- **Problem to work on**:
Every entry below should be written out exactly, and no image should appear.

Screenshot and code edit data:
=-=-=-=-=

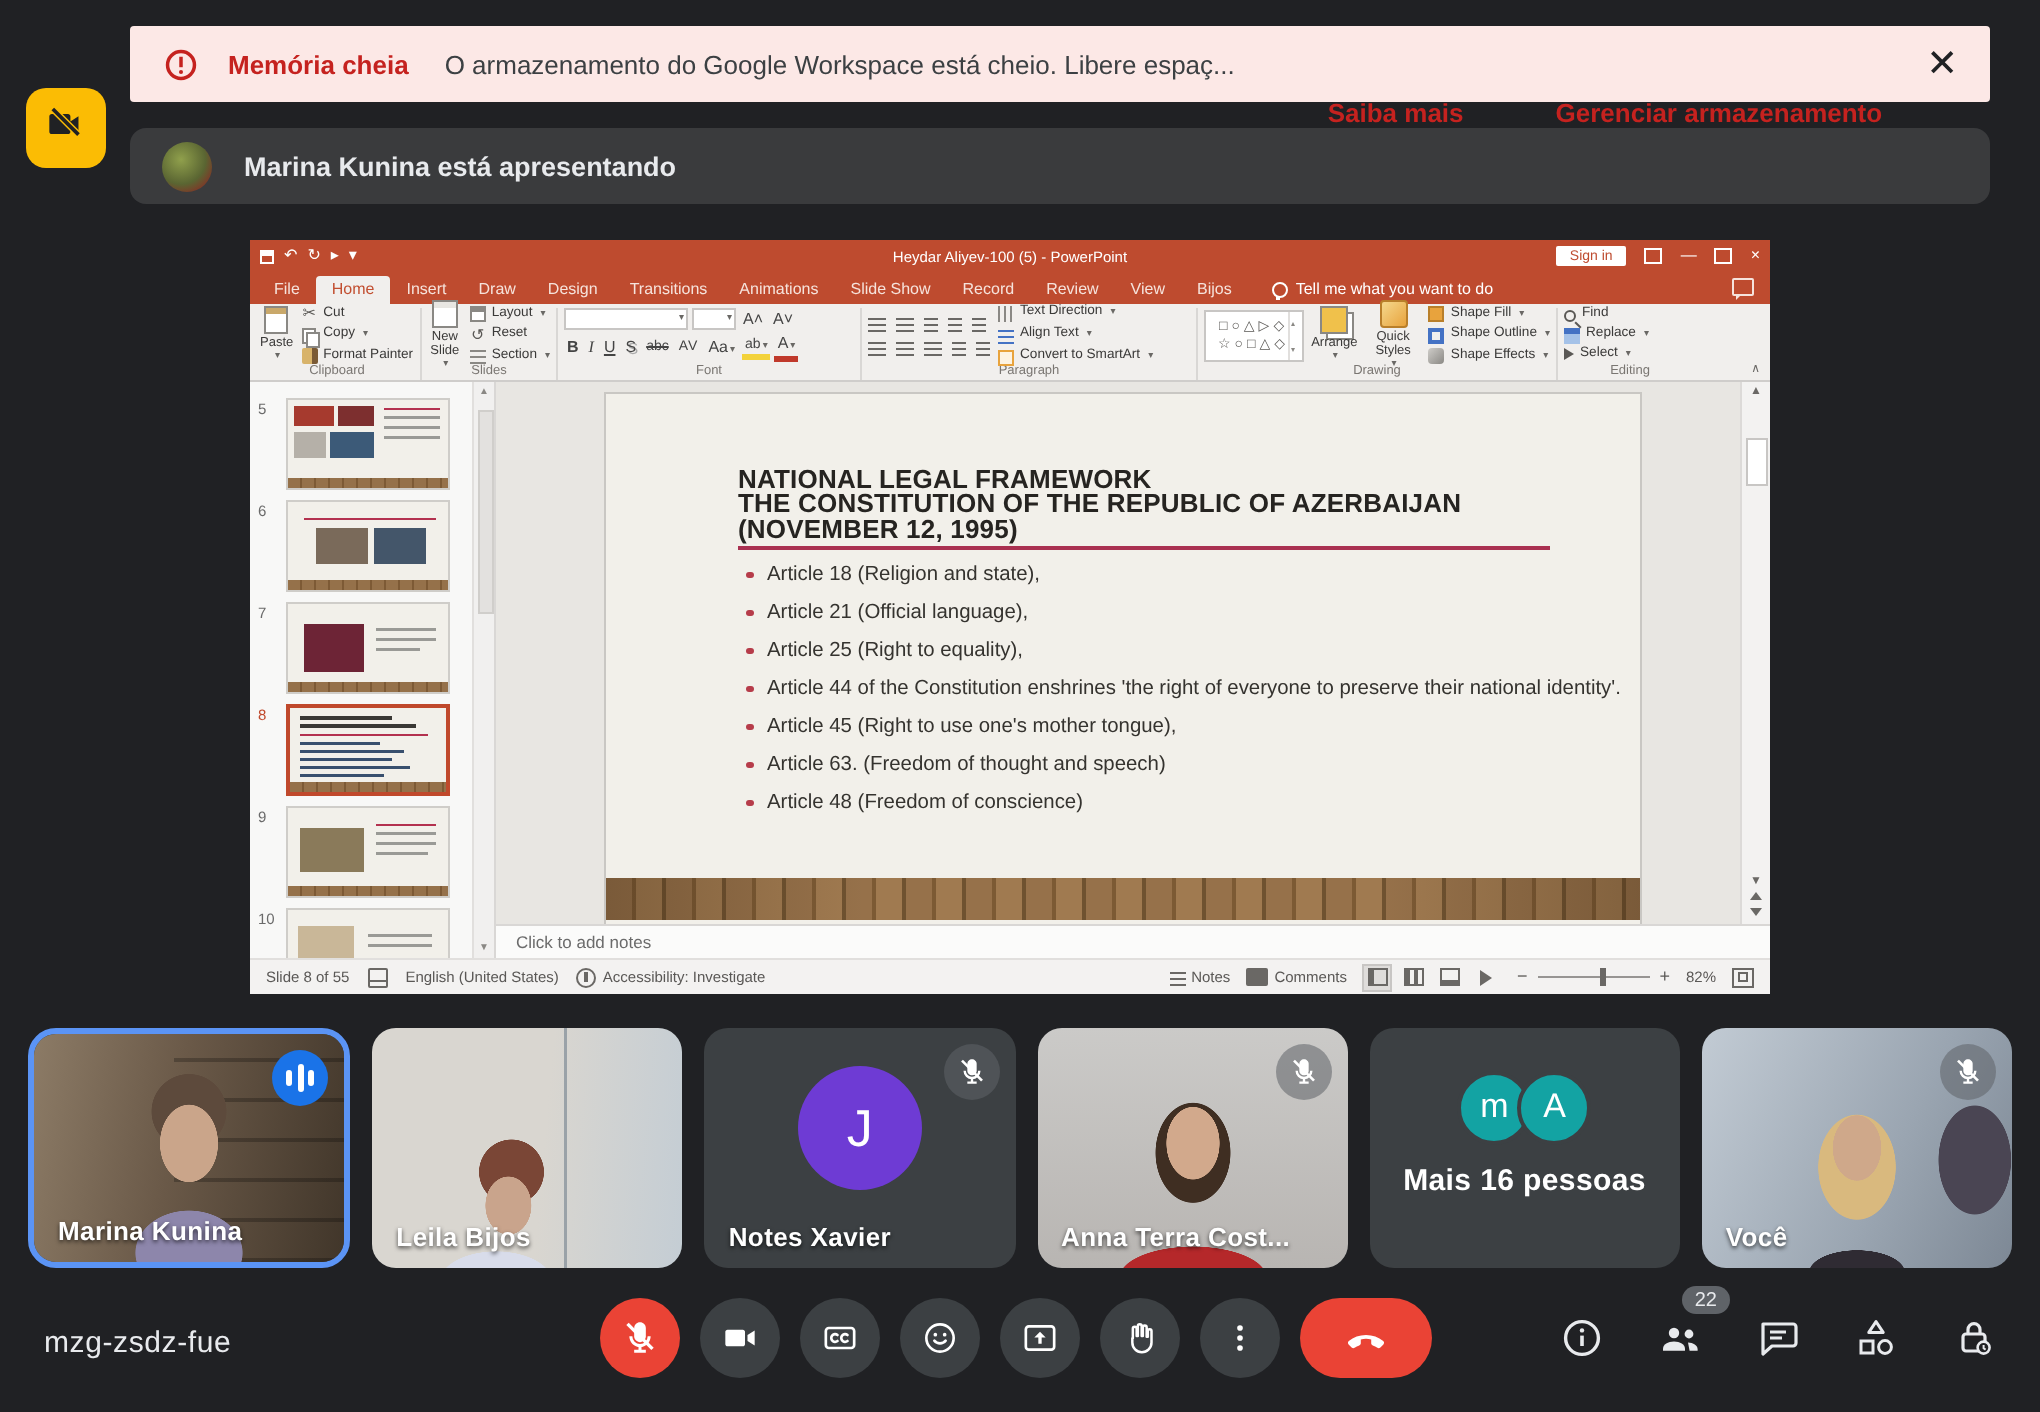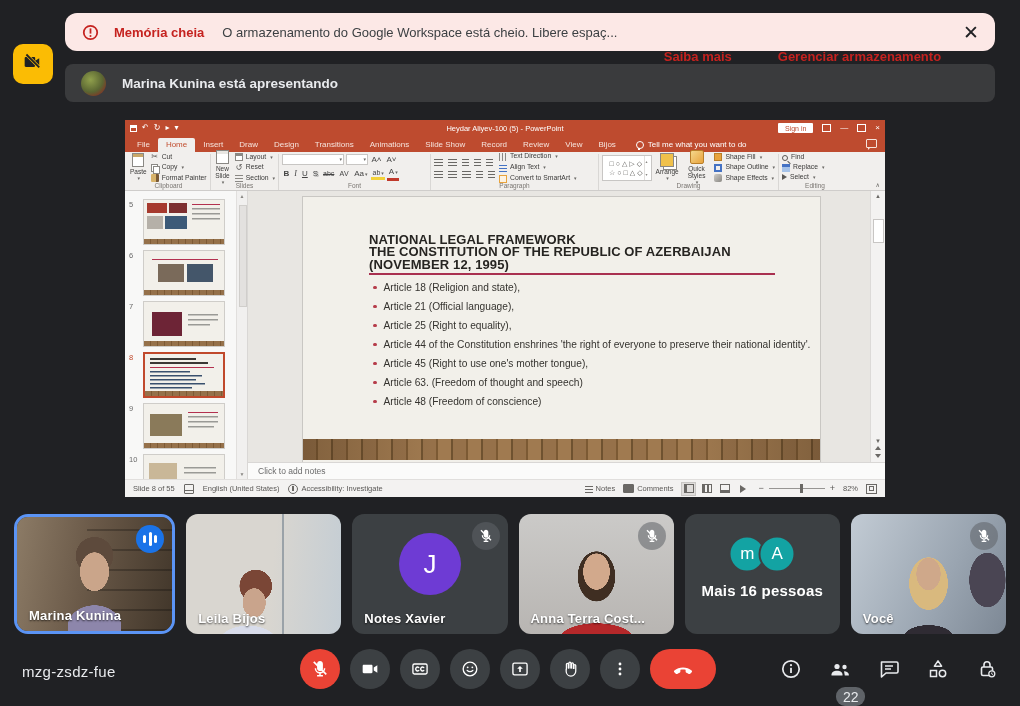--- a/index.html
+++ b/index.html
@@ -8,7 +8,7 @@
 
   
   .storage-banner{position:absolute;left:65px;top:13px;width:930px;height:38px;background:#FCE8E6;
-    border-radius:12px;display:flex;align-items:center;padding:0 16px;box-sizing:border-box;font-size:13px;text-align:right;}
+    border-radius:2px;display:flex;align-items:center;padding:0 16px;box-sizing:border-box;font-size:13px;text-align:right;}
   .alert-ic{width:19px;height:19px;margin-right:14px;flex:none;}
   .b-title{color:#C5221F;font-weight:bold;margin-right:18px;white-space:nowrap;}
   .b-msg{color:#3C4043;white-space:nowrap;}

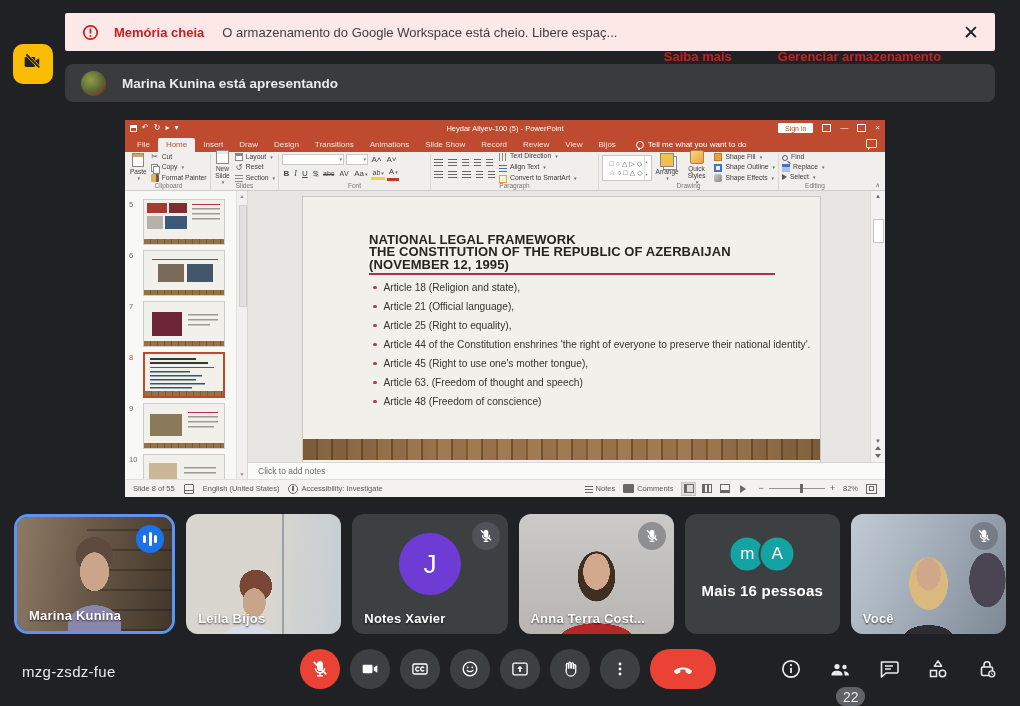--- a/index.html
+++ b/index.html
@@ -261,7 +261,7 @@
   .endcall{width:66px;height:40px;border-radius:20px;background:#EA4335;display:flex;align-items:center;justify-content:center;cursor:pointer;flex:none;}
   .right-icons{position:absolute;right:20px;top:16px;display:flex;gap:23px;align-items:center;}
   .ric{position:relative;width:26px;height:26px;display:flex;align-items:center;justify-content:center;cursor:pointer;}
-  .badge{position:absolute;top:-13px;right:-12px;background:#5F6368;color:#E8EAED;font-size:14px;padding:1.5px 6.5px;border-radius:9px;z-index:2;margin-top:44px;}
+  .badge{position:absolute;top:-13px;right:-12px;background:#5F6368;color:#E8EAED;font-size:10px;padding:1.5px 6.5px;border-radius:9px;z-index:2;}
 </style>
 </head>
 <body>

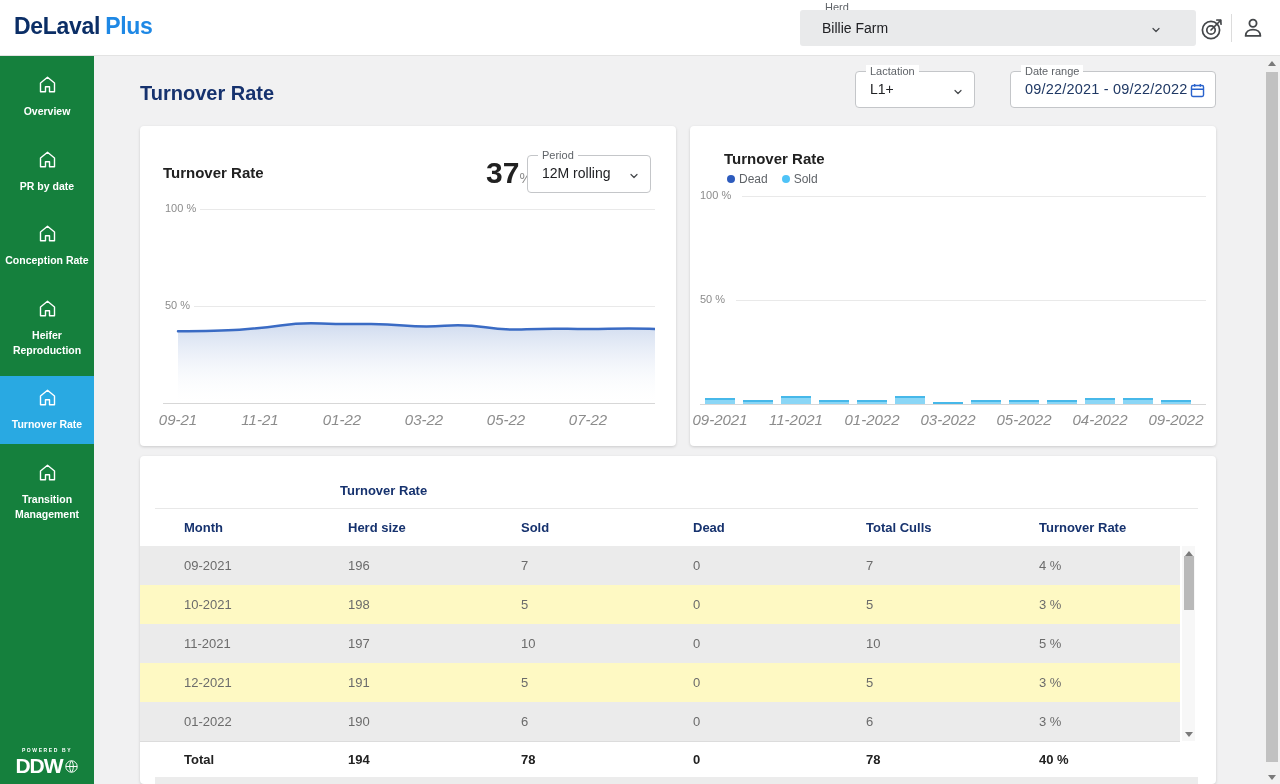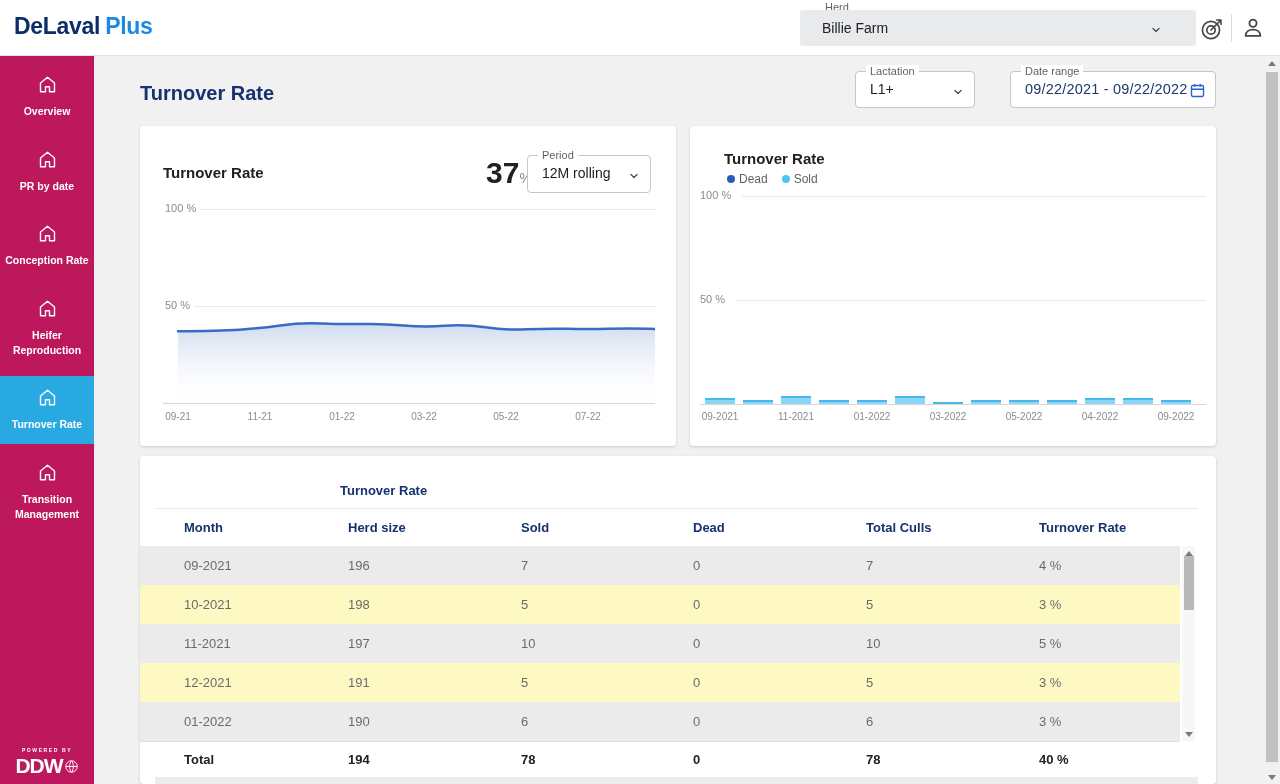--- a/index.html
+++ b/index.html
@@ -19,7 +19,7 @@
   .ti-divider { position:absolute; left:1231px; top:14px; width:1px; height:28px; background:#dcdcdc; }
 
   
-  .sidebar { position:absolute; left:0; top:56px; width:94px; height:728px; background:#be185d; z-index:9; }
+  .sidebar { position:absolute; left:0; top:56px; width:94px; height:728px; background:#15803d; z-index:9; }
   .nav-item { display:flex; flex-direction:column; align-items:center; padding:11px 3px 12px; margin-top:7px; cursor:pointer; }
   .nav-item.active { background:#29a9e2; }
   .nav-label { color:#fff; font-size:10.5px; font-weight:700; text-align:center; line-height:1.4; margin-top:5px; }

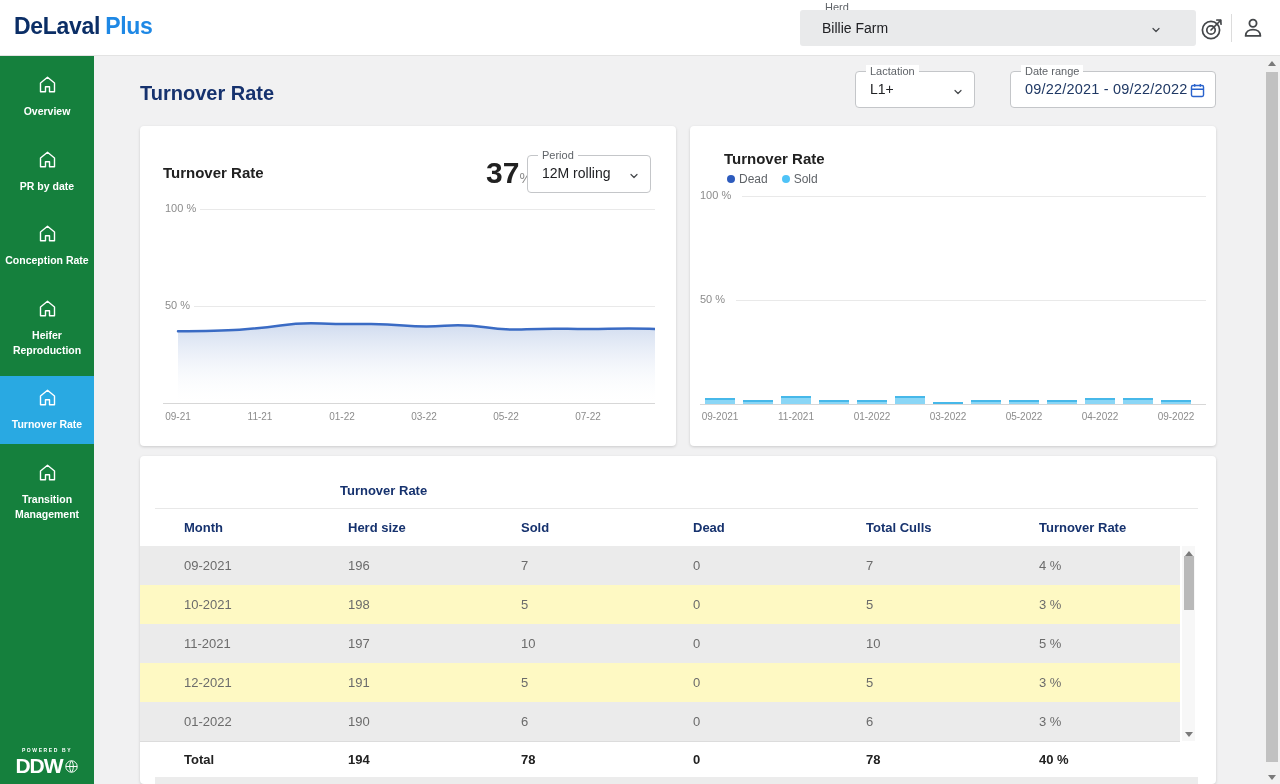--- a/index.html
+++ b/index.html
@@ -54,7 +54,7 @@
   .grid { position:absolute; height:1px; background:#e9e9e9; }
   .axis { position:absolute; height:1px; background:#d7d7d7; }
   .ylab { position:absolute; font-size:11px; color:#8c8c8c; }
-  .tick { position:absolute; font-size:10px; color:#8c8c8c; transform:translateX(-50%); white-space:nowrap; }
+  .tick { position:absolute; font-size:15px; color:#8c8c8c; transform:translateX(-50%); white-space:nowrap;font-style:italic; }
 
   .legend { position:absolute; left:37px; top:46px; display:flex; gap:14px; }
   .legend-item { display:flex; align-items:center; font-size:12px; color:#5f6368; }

=-=-=-=-=

- **Answer box**:
--- a/index.html
+++ b/index.html
@@ -8,7 +8,7 @@
 
   
   .storage-banner{position:absolute;left:65px;top:13px;width:930px;height:38px;background:#FCE8E6;
-    border-radius:12px;display:flex;align-items:center;padding:0 16px;box-sizing:border-box;font-size:13px;text-align:right;}
+    border-radius:2px;display:flex;align-items:center;padding:0 16px;box-sizing:border-box;font-size:13px;text-align:right;}
   .alert-ic{width:19px;height:19px;margin-right:14px;flex:none;}
   .b-title{color:#C5221F;font-weight:bold;margin-right:18px;white-space:nowrap;}
   .b-msg{color:#3C4043;white-space:nowrap;}

--- a/index.html
+++ b/index.html
@@ -261,7 +261,7 @@
   .endcall{width:66px;height:40px;border-radius:20px;background:#EA4335;display:flex;align-items:center;justify-content:center;cursor:pointer;flex:none;}
   .right-icons{position:absolute;right:20px;top:16px;display:flex;gap:23px;align-items:center;}
   .ric{position:relative;width:26px;height:26px;display:flex;align-items:center;justify-content:center;cursor:pointer;}
-  .badge{position:absolute;top:-13px;right:-12px;background:#5F6368;color:#E8EAED;font-size:14px;padding:1.5px 6.5px;border-radius:9px;z-index:2;margin-top:44px;}
+  .badge{position:absolute;top:-13px;right:-12px;background:#5F6368;color:#E8EAED;font-size:10px;padding:1.5px 6.5px;border-radius:9px;z-index:2;}
 </style>
 </head>
 <body>

--- a/index.html
+++ b/index.html
@@ -19,7 +19,7 @@
   .ti-divider { position:absolute; left:1231px; top:14px; width:1px; height:28px; background:#dcdcdc; }
 
   
-  .sidebar { position:absolute; left:0; top:56px; width:94px; height:728px; background:#be185d; z-index:9; }
+  .sidebar { position:absolute; left:0; top:56px; width:94px; height:728px; background:#15803d; z-index:9; }
   .nav-item { display:flex; flex-direction:column; align-items:center; padding:11px 3px 12px; margin-top:7px; cursor:pointer; }
   .nav-item.active { background:#29a9e2; }
   .nav-label { color:#fff; font-size:10.5px; font-weight:700; text-align:center; line-height:1.4; margin-top:5px; }

--- a/index.html
+++ b/index.html
@@ -54,7 +54,7 @@
   .grid { position:absolute; height:1px; background:#e9e9e9; }
   .axis { position:absolute; height:1px; background:#d7d7d7; }
   .ylab { position:absolute; font-size:11px; color:#8c8c8c; }
-  .tick { position:absolute; font-size:10px; color:#8c8c8c; transform:translateX(-50%); white-space:nowrap; }
+  .tick { position:absolute; font-size:15px; color:#8c8c8c; transform:translateX(-50%); white-space:nowrap;font-style:italic; }
 
   .legend { position:absolute; left:37px; top:46px; display:flex; gap:14px; }
   .legend-item { display:flex; align-items:center; font-size:12px; color:#5f6368; }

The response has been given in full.